Data in this exercise:
□ □ □ □ □ □ □

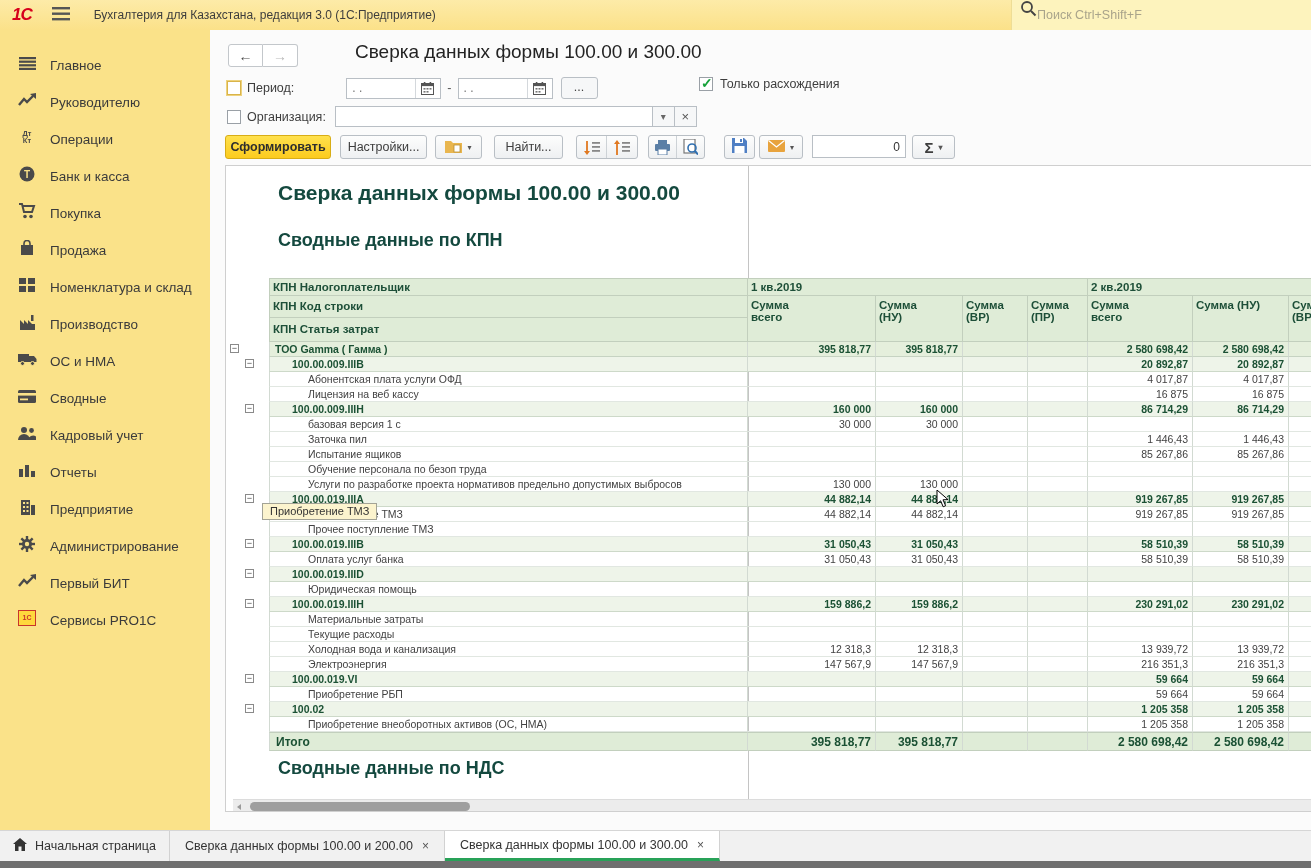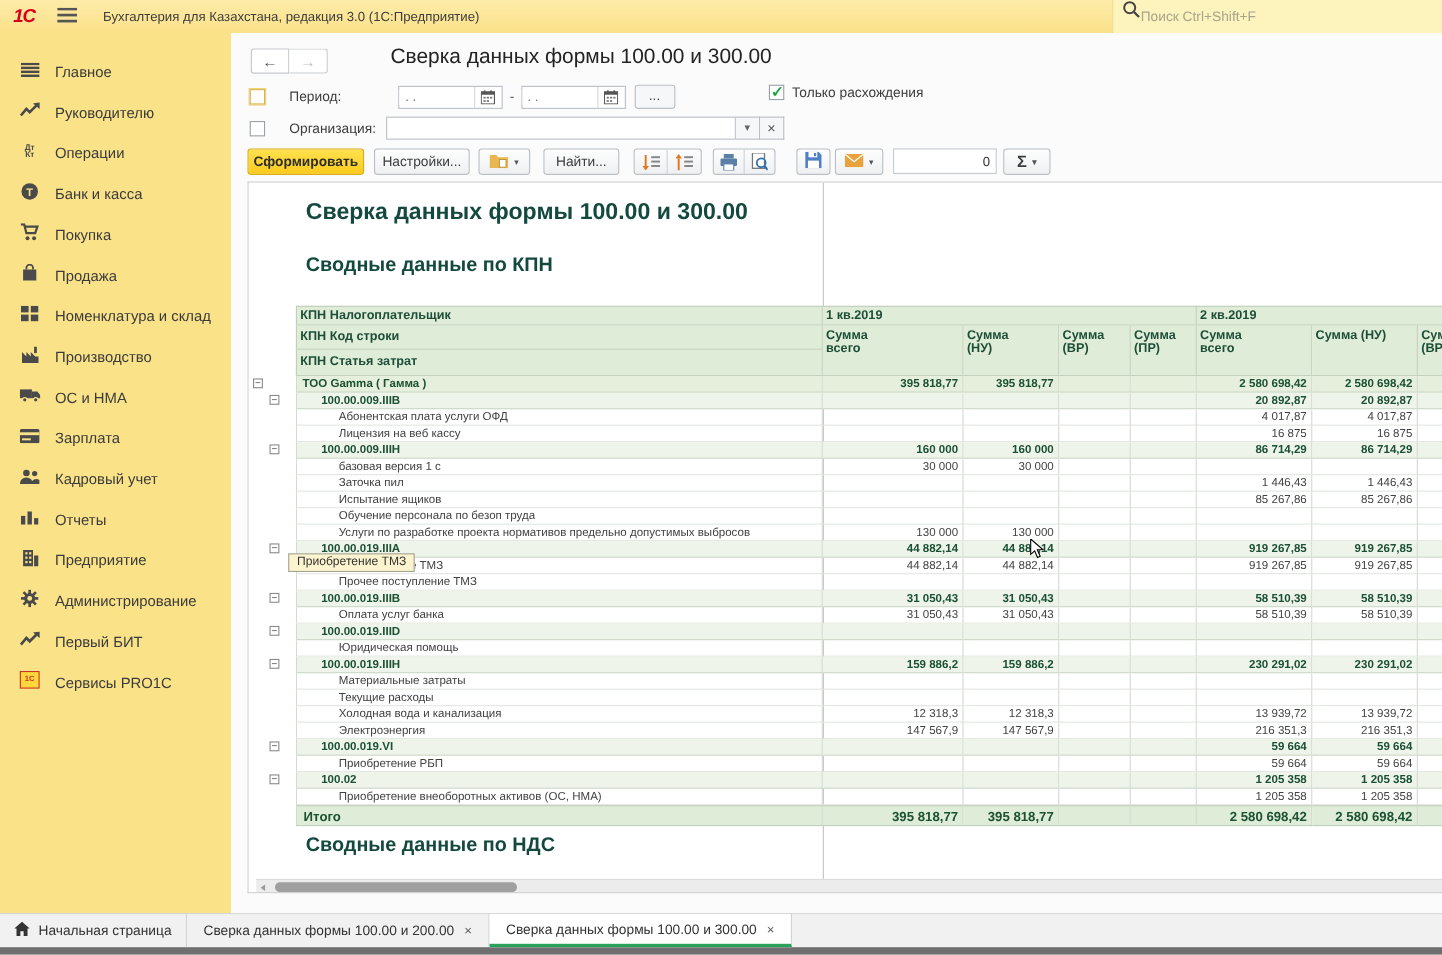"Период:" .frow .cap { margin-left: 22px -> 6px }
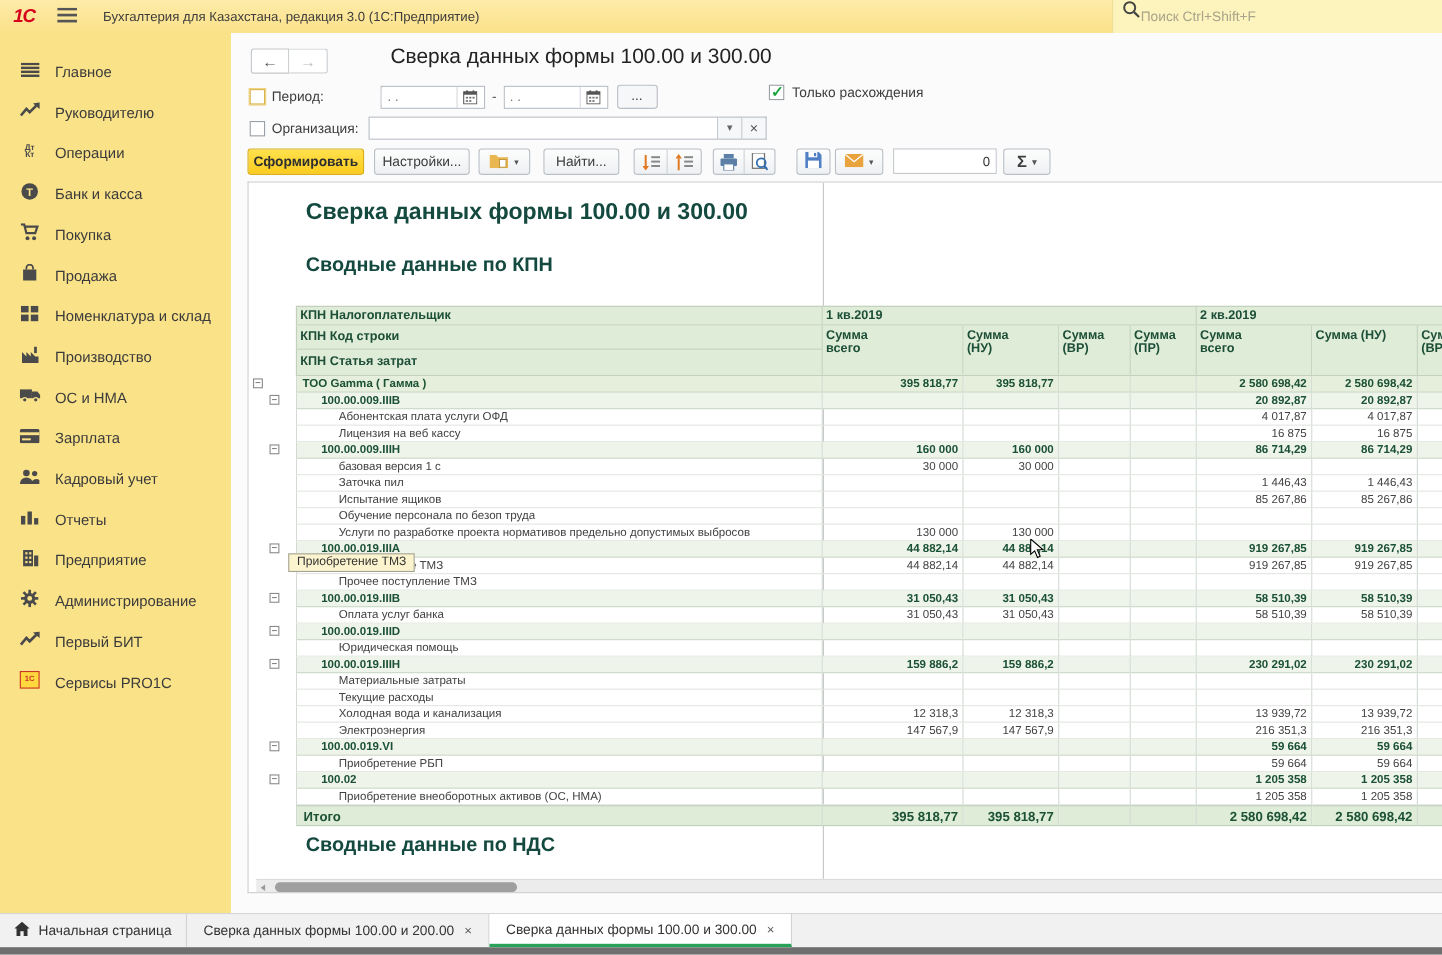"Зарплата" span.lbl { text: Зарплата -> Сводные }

□ □ □ □ □ □ □

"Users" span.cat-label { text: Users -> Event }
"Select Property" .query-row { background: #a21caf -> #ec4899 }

□ □ □ □ □ □ □

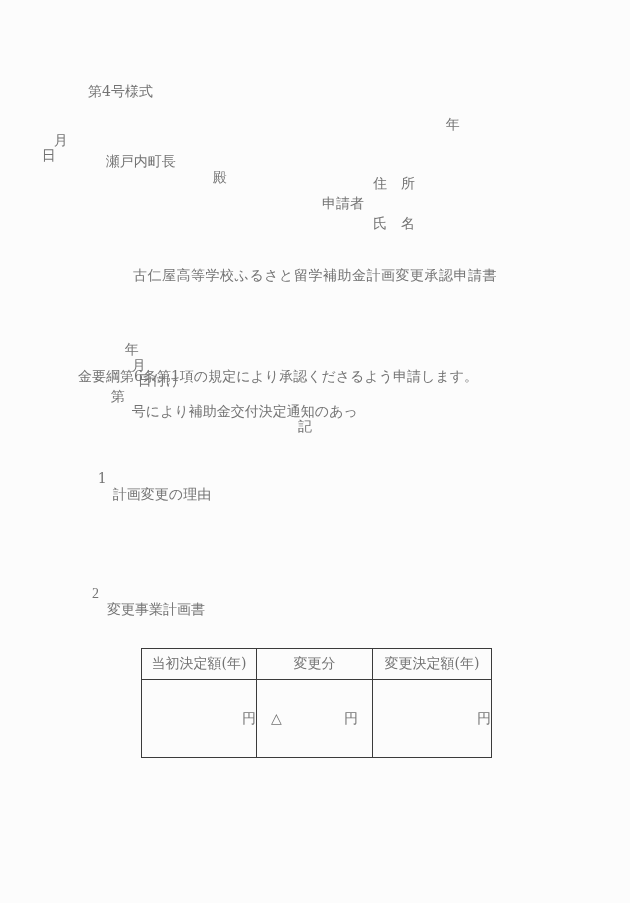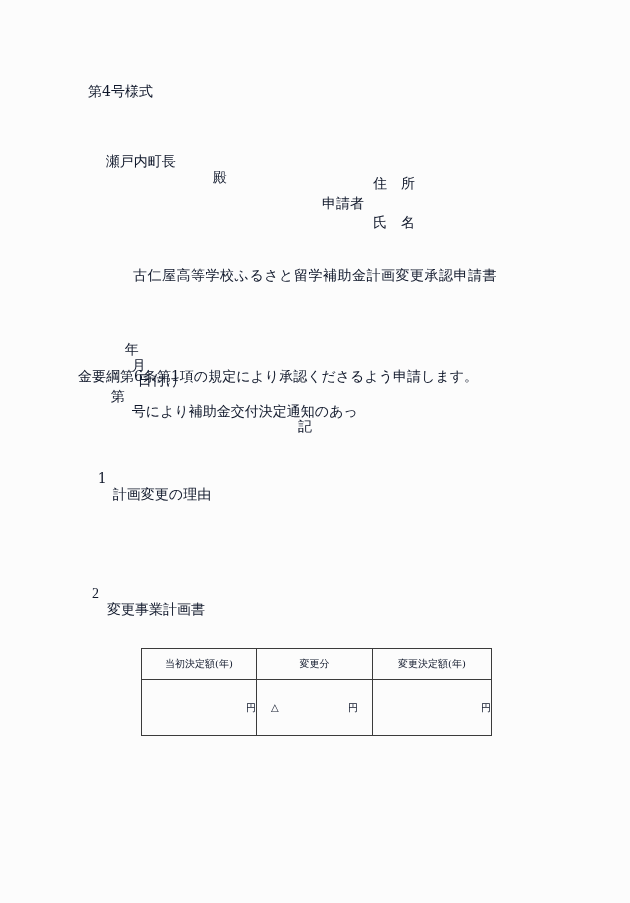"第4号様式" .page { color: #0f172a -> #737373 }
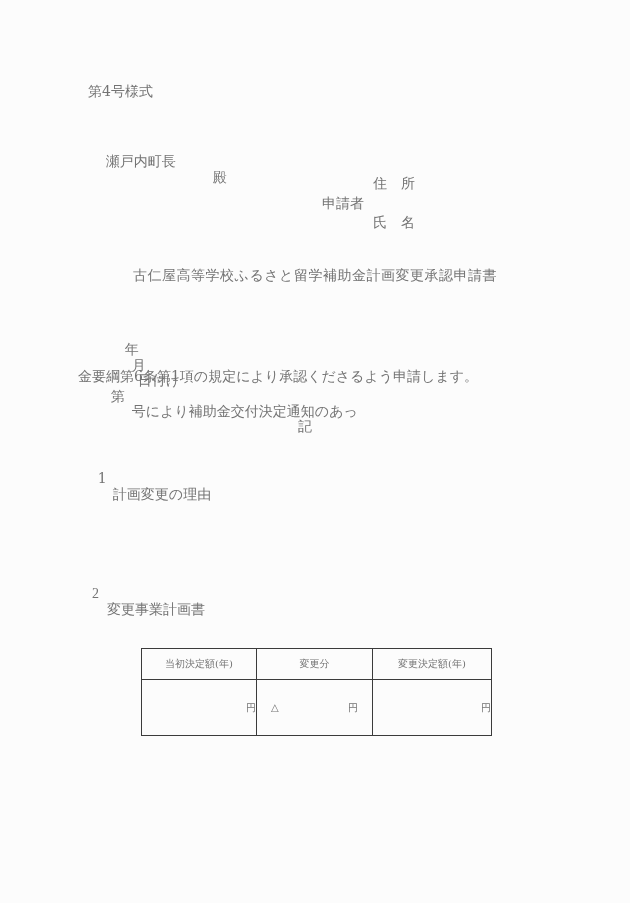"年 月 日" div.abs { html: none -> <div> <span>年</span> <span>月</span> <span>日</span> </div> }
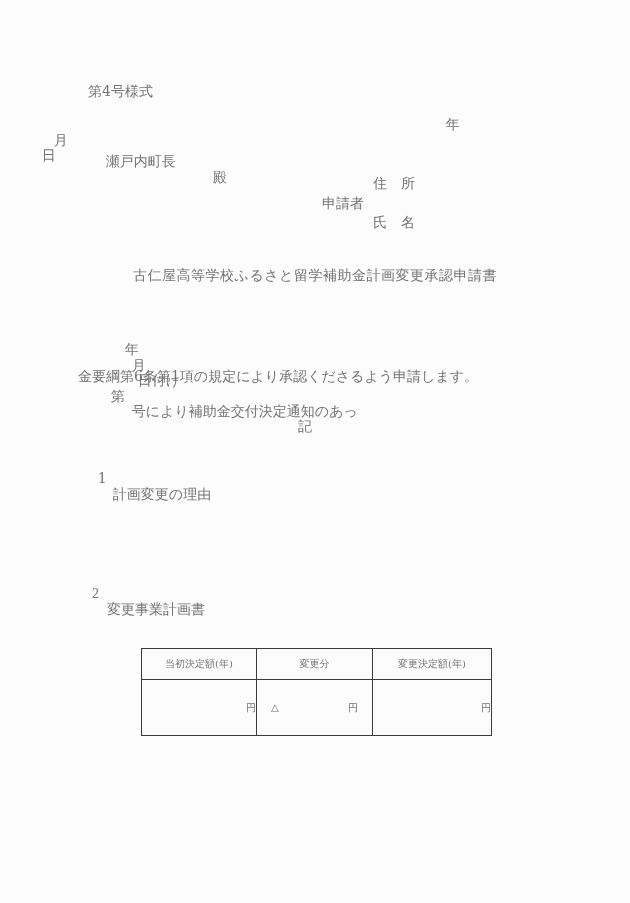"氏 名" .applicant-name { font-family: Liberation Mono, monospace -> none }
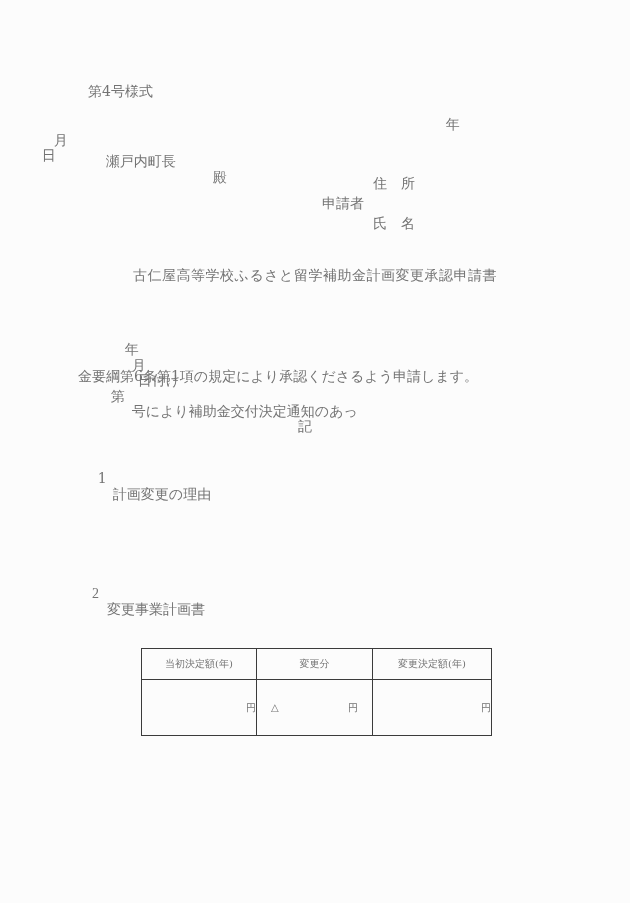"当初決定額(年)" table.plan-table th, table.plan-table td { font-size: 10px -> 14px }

□ □ □ □ □ □ □

Your answer should consist of the lines above between those holding "color: #0f172a ->" and "table.plan-table th, table.plan-table", inclusive, reproduced word for word and without pictures.

"第4号様式" .page { color: #0f172a -> #737373 }
"年 月 日" div.abs { html: none -> <div> <span>年</span> <span>月</span> <span>日</span> </div> }
"氏 名" .applicant-name { font-family: Liberation Mono, monospace -> none }
"当初決定額(年)" table.plan-table th, table.plan-table td { font-size: 10px -> 14px }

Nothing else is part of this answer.